Yesterday, I came accross this interesting table which lets me know what conversions I need to do when I paste text from Word into a textarea and further want to use this text on the web...

To be accurate, this table is useful for conversion from the default windows charset (windows-1252 aka CP1252) to the default web charset (ISO-8859-1 aka Latin-1). Nethertheless, this allowed me to check the conversion in my b2evolution software and I noticed that it was missing one conversion (in a total of 27).

Anyway, the world actually extends way beyond cp1252 and Latin-1, so how would one deal with other languages? :?:

For example, how do I convert Latvian from Windows-1257 to iso-8859-13 (close match) ? Or Russian from Koi8-r to iso-8859-5 (funky match) ? Check out this awesome character set database provided by the Institute of the Estonian Language. (Wouldn't it make sense if provided this? :crazy:)

By the way, how do I know what charsets are to be used for a particular language?

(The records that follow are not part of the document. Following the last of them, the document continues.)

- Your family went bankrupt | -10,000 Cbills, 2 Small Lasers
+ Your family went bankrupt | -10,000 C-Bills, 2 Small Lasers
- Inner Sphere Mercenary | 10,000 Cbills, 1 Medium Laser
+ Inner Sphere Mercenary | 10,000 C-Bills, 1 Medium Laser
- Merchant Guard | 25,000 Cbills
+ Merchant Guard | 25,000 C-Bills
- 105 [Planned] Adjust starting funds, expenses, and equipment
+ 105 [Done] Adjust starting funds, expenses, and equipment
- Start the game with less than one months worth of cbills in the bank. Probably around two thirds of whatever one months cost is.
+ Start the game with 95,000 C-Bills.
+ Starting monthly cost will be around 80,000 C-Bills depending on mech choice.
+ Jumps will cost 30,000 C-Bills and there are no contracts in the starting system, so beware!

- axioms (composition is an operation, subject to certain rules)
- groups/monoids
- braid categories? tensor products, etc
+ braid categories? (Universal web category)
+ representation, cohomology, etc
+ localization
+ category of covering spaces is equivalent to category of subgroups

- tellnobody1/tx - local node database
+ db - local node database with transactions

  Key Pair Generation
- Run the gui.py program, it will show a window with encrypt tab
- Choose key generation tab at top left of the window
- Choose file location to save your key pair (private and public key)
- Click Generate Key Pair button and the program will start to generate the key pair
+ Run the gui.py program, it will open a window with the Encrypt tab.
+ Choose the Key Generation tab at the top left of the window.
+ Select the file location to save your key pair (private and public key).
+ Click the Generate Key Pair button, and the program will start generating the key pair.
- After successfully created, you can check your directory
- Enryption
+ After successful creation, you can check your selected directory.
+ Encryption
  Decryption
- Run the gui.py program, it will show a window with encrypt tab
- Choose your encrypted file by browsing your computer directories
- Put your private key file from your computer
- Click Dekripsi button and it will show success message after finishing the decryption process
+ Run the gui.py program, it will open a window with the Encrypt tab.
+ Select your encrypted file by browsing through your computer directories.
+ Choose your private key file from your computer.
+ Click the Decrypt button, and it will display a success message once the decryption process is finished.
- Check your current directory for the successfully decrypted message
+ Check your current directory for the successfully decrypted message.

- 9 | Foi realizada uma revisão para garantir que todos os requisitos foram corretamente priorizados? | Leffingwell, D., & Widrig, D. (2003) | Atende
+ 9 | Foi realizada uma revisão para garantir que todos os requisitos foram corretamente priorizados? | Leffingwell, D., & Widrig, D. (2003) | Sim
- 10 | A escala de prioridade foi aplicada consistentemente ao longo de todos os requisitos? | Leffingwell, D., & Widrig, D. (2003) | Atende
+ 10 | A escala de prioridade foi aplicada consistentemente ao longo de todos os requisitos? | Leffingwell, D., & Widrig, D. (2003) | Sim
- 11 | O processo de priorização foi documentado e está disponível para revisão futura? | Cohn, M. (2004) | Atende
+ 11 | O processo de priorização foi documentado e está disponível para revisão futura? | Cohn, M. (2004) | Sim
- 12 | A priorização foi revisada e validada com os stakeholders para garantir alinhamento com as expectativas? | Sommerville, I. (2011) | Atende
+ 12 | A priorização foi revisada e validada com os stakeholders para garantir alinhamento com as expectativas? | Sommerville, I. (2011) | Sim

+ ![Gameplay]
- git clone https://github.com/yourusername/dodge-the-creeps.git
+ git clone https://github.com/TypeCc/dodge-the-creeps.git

Here's a page by the W3C, but it's a little sparse... Another one.

Introducing i18n and l10n

When you develop a piece of software or a website up to a certain point, there comes a time when you try to reach an international audience.

No doubt your first move will be to provide an English version of your software or website.

However, you will soon realize this is not enough. Of course, many people do understand English to some extent; but you have to realize how painful it can be for them. Maybe you don't even realize how easily you can understand English compared to the average. Of course, if you are yourself a native English speaker, you need to try and imagine that every software you use comes in French or German by default! How would you feel about that? :P

Furthermore, you may have spent some time on making your software or website accessible. Users can now change the font size and enhance contrast if they have trouble reading those lines of funky rendered text... That's fine... but what's the use if their problem is not with the formatting but with the language!?